La zone de Revitalisation urbaine intégrée de Cartierville est le secteur où une vingtaine d’organismes communautaires et instance diverses interviennent depuis 10 ans pour lutter contre la pauvreté et l’exclusion et surtout pour l’améliorer de la qualité de vie des résidents.

Cette zone de Revitalisation urbaine intégrée (RUI) est un secteur de 800 000m2 situé approximativement entre les boulevards Gouin Ouest et Henri-Bourassa et les rues Grenet et Cousineau. Depuis 2007, 95 projets ont été mis sur pied pour offrir un meilleur cadre aux résidents.

«C’est toujours difficile de présenter des réalisations concrètes et surtout les effets de ces actions sur les gens», observe Bertrand Pouyet, chargé de projet RUI au Conseil local des intervenants communautaires (CLIC) de Bordeaux-Cartierville.

Engagé depuis sept ans dans la RUI, il est devenu le visage de cette grande action d’ensemble. Il a pu voir les évolutions qu’a connues ce secteur.

Entre la rue Michel Sarasin et le boulevard Salaberry, au cœur de la RUI, une ruelle verte a été aménagée en 2013, avec la collaboration des résidents.

«Une fois le projet fini, des habitants du coin disaient qu’ils envisageaient de déménager, mais en voyant l’amélioration de leur environnement, ils préféraient rester finalement», indique M. Pouyet.

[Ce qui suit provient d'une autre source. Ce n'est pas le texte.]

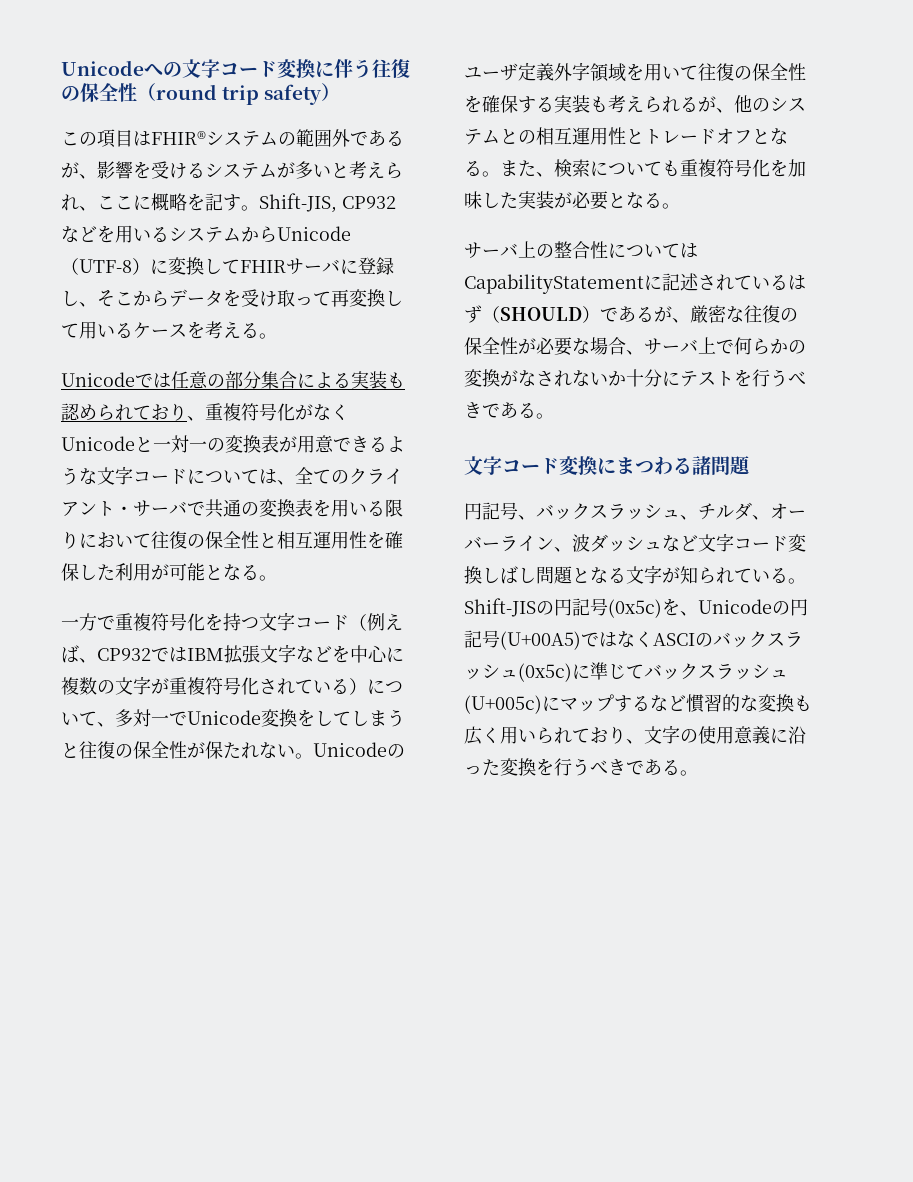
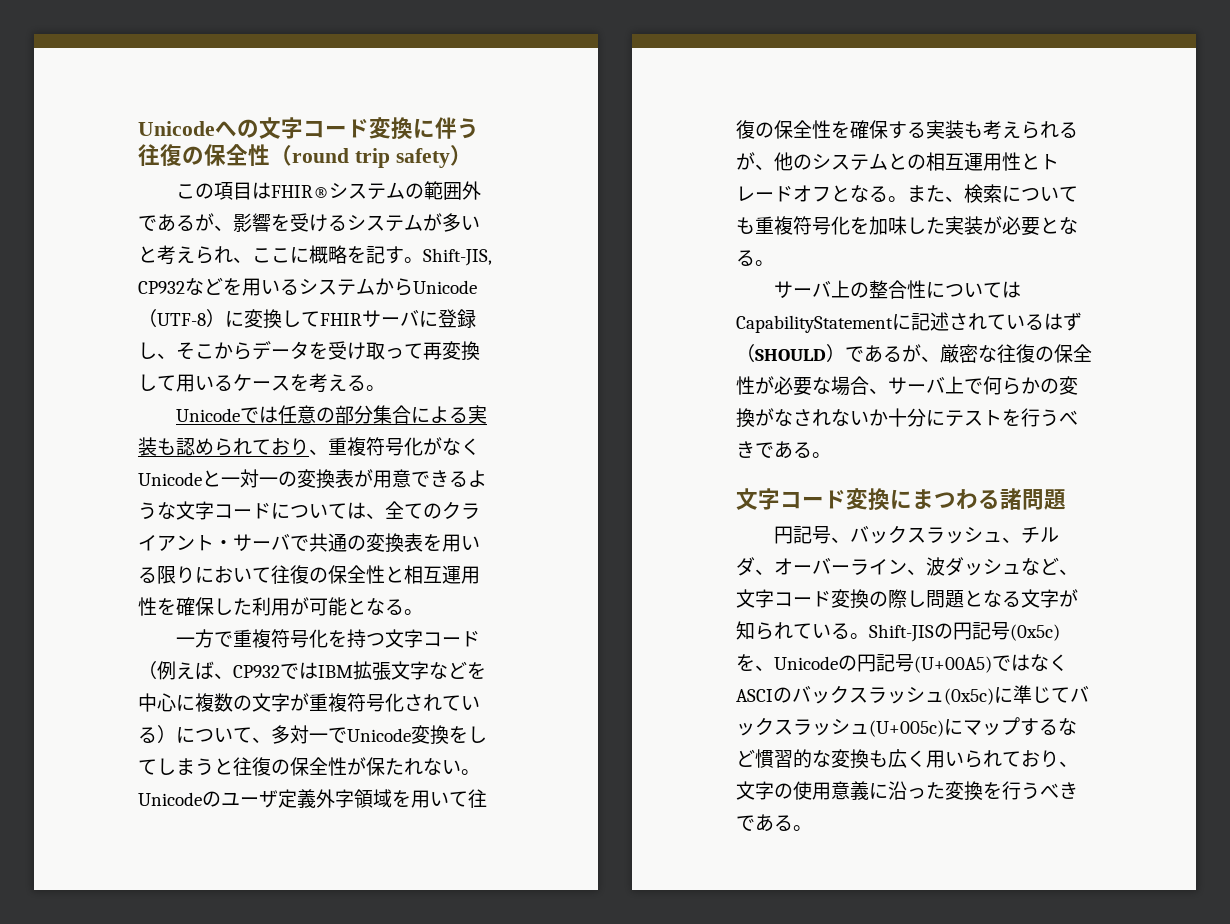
- 円記号、バックスラッシュ、チルダ、オーバーライン、波ダッシュなど文字コード変換しばし問題となる文字が知られている。
+ 円記号、バックスラッシュ、チルダ、オーバーライン、波ダッシュなど、文字コード変換の際し問題となる文字が知られている。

Non loin de là, sur le terrain du YMCA de Cartierville, a été édifié paysage de jeu, un parc urbain pour faire des activités en plein air. La plantation de fleurs et d’arbustes a été réalisée dans le cadre d’une action collective par des citoyens

Ces améliorations urbaines semblent, au-delà de changer le décor urbain, avoir des effets difficiles à mesurer, mais tout à fait réels. «Ce sont des réalisations qui permettent aux résidents s’approprier leur quartier», observe M. Pouyet.

À l’appui de son idée il se rapporte aux chiffres d’un sondage citoyen. «En 2007, c’était moins de 50% des résidents qui habitaient là depuis dix ans, aujourd’hui ils sont plus de 60 %», dit-il.

La RUI est surtout un laboratoire d’idées, mais ses membres s’attellent aussi à chercher des financements. «Le budget de la RUI ne peut pas financer les actions à 100%, nous sommes toujours à la recherche de moyens financiers supplémentaires pour mener à bien les projets. Le projet RUI est financé par la Ville ainsi que par les ministères de la Santé et celui des Affaires municipales.

Après 10 ans, l’environnement commence à changer. Toutefois, il reste encore des problématiques importantes à résoudre. «La question de l’insalubrité est une des actions prioritaires», souligne M. Pouyet. Depuis trois ans, les acteurs communautaires se penchent sérieusement sur la question en révélant justement l’ampleur de la situation.

Un autre aspect sur lequel les intervenants de la RUI vont se pencher l’offre commerciale. Les actions menées sur Gouin Ouest font partie de cette démarche. «Il y aura bientôt une maison du citoyen avec une belle bibliothèque et une salle de spectacles, ce sera un apport extraordinaire pour la vie de quartier», dit M. Pouyet.